A statistical method for crack pre-detection in 3D concrete images
Vitalii Makogin, Duc Nguyen, Evgeny Spodarev
TL;DR
This work tackles crack detection in large-scale 3D concrete CT images by introducing a statistical pre-localization framework that identifies regions likely to contain cracks with controlled error rates. The approach combines a computationally light Maximal Hessian Entry filter, geometry-driven statistics on a regular cube partition, and a spatial CUSUM-based change-point test coupled with adaptive local FDR weighting (LAWS) to detect anomalous regions while using an empirical null learned from homogeneous data.

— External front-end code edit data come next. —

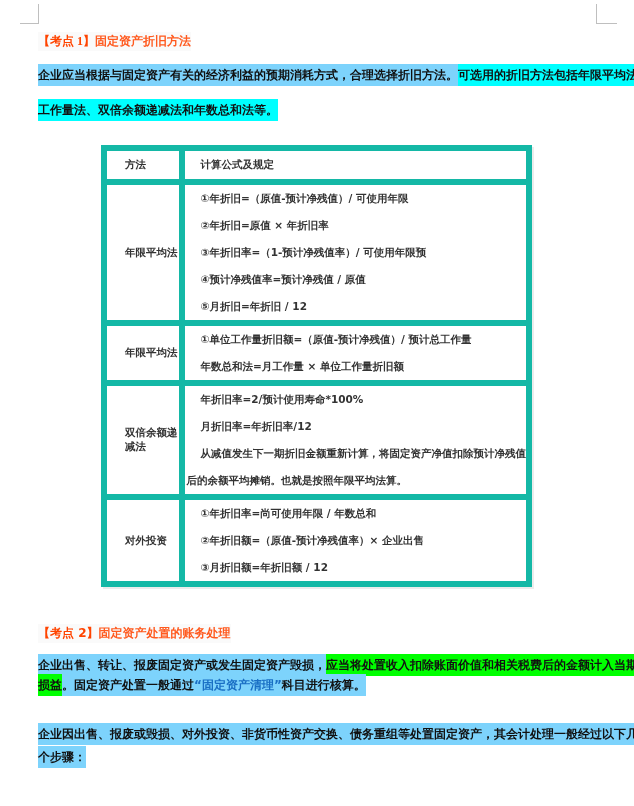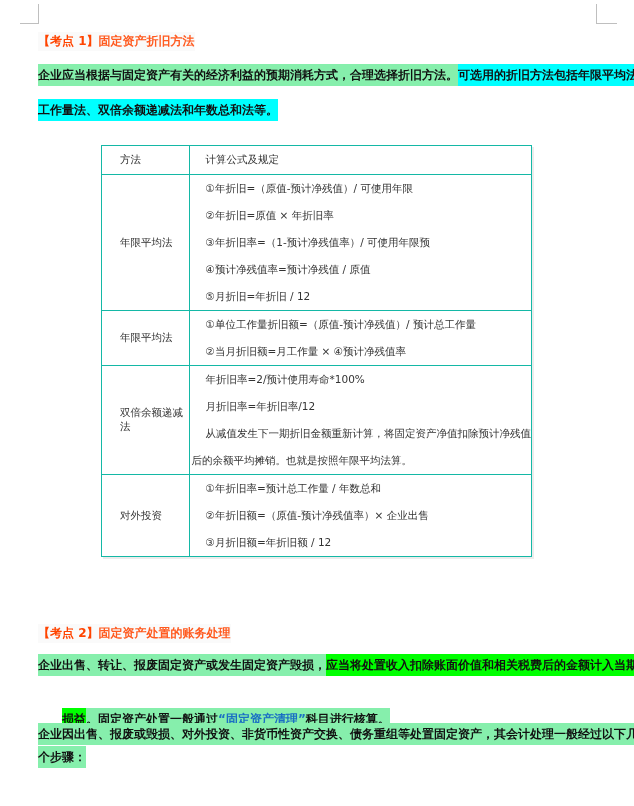--- a/index.html
+++ b/index.html
@@ -44,37 +44,38 @@
       position: absolute;
       left: 38px;
       font-size: 12px;
       font-weight: bold;
       color: #111;
       white-space: nowrap;
       line-height: 26px;
     }
     .hl-cyan { background: #00ffff; padding: 4px 0; }
     .hl-green { background: #00ff00; padding: 4px 0; }
-    .plain-bg { background: #86efac; padding: 4px 0; }
+    .plain-bg { background: #7dd3fc; padding: 4px 0; }
     .link-blue { color: #1a6fc4; font-weight: bold; }
 
     table.method-table {
       position: absolute;
       left: 101px;
       top: 145px;
       width: 431px;
       border-collapse: collapse;
       font-size: 10.5px;
       color: #333;
       box-shadow: 2px 2px 0 #ececec;
     }
     table.method-table td {
-      border: 1px solid #14b8a6;
+      border: 6px solid #14b8a6;
       vertical-align: middle;
       padding: 0;
+      font-weight: bold;
     }
     td.col-method {
       width: 99px;
       padding-left: 18px !important;
       box-sizing: border-box;
     }
     td.col-formula {
       padding-left: 16px !important;
     }
     .f-line {
@@ -84,21 +85,21 @@
     }
     .f-line.outdent { margin-left: -14px; }
     .row-header td { height: 28px; }
   </style>
 </head>
 <body>
 
 <div class="corner corner-tl"></div>
 <div class="corner corner-tr"></div>
 
-<div class="heading" style="top:32px;">
+<div class="heading" style="top:32px;font-family:Liberation Serif, serif;">
   <span class="tag">【考点 1】</span><span>固定资产折旧方法</span>
 </div>
 
 <div class="para-line" style="top:62px;">
   <span class="plain-bg">企业应当根据与固定资产有关的经济利益的预期消耗方式，合理选择折旧方法。</span><span class="hl-cyan">可选用的折旧方法包括年限平均法、</span>
 </div>
 <div class="para-line" style="top:97px;">
   <span class="hl-cyan">工作量法、双倍余额递减法和年数总和法等。</span>
 </div>
 
@@ -115,51 +116,51 @@
       <div class="f-line">②年折旧=原值 × 年折旧率</div>
       <div class="f-line">③年折旧率=（1-预计净残值率）/ 可使用年限预</div>
       <div class="f-line">④预计净残值率=预计净残值 / 原值</div>
       <div class="f-line">⑤月折旧=年折旧 / 12</div>
     </td>
   </tr>
   <tr>
     <td class="col-method">年限平均法</td>
     <td class="col-formula">
       <div class="f-line">①单位工作量折旧额=（原值-预计净残值）/ 预计总工作量</div>
-      <div class="f-line">②当月折旧额=月工作量 × ④预计净残值率</div>
+      <div class="f-line">年数总和法=月工作量 × 单位工作量折旧额</div>
     </td>
   </tr>
   <tr>
     <td class="col-method">双倍余额递减法</td>
     <td class="col-formula">
       <div class="f-line">年折旧率=2/预计使用寿命*100%</div>
       <div class="f-line">月折旧率=年折旧率/12</div>
       <div class="f-line">从减值发生下一期折旧金额重新计算，将固定资产净值扣除预计净残值</div>
       <div class="f-line outdent">后的余额平均摊销。也就是按照年限平均法算。</div>
     </td>
   </tr>
   <tr>
     <td class="col-method">对外投资</td>
     <td class="col-formula">
-      <div class="f-line">①年折旧率=预计总工作量 / 年数总和</div>
+      <div class="f-line">①年折旧率=尚可使用年限 / 年数总和</div>
       <div class="f-line">②年折旧额=（原值-预计净残值率）× 企业出售</div>
       <div class="f-line">③月折旧额=年折旧额 / 12</div>
     </td>
   </tr>
 </tbody>
   </table>
 
 <div class="heading" style="top:624px;text-align:right;">
   <span class="tag">【考点 2】</span><span>固定资产处置的账务处理</span>
 </div>
 
 <div class="para-line" style="top:652px;">
   <span class="plain-bg">企业出售、转让、报废固定资产或发生固定资产毁损，</span><span class="hl-green">应当将处置收入扣除账面价值和相关税费后的金额计入当期</span>
 </div>
-<div class="para-line" style="top:706px;margin-left:24px;">
+<div class="para-line" style="top:672px;">
   <span class="hl-green">损益</span><span class="plain-bg">。固定资产处置一般通过</span><span class="plain-bg link-blue">“固定资产清理”</span><span class="plain-bg">科目进行核算。</span>
 </div>
 
 <div class="para-line" style="top:721px;">
   <span class="plain-bg">企业因出售、报废或毁损、对外投资、非货币性资产交换、债务重组等处置固定资产，其会计处理一般经过以下几</span>
 </div>
 <div class="para-line" style="top:744px;">
   <span class="plain-bg">个步骤：</span>
 </div>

It demonstrates robust performance on semi-synthetic and real CT volumes, with linear runtime and no need for large annotated datasets, thereby enabling targeted, resource-efficient high-resolution segmentation. The framework is designed to integrate with DL models, reducing training and inference costs and providing an interpretable pre-processing step in large-scale CT inspection pipelines, with potential for training data generation and joint use with segmentation networks.
Abstract
In practical applications, effectively segmenting cracks in large-scale computed tomography (CT) images holds significant importance for understanding the structural integrity of materials. Classical image-processing techniques and modern deep-learning models both face substantial computational challenges when applied directly to high resolution big data volumes. This paper introduces a statistical framework for crack pre-localization, whose purpose is not to replace or compete with segmentation networks, but to identify, with controlled error rates, the regions of a 3D CT image that are most likely to contain cracks. The method combines a simple Hessian-based filter, geometric descriptors computed on a regular spatial partition, and a spatial multiple testing procedure to detect anomalous regions while relying only on minimal calibration data, rather than large annotated datasets. Experiments on semi-synthetic and real 3D CT scans demonstrate that the proposed approach reliably highlights regions likely to contain cracks while preserving linear computational complexity. By restricting subsequent high resolution segmentation to these localized regions, deep-learning models can be trained and operate more efficiently, reducing both training runtime as well as resource consumption. The framework thus offers a practical and interpretable preprocessing step for large-scale CT inspection pipelines.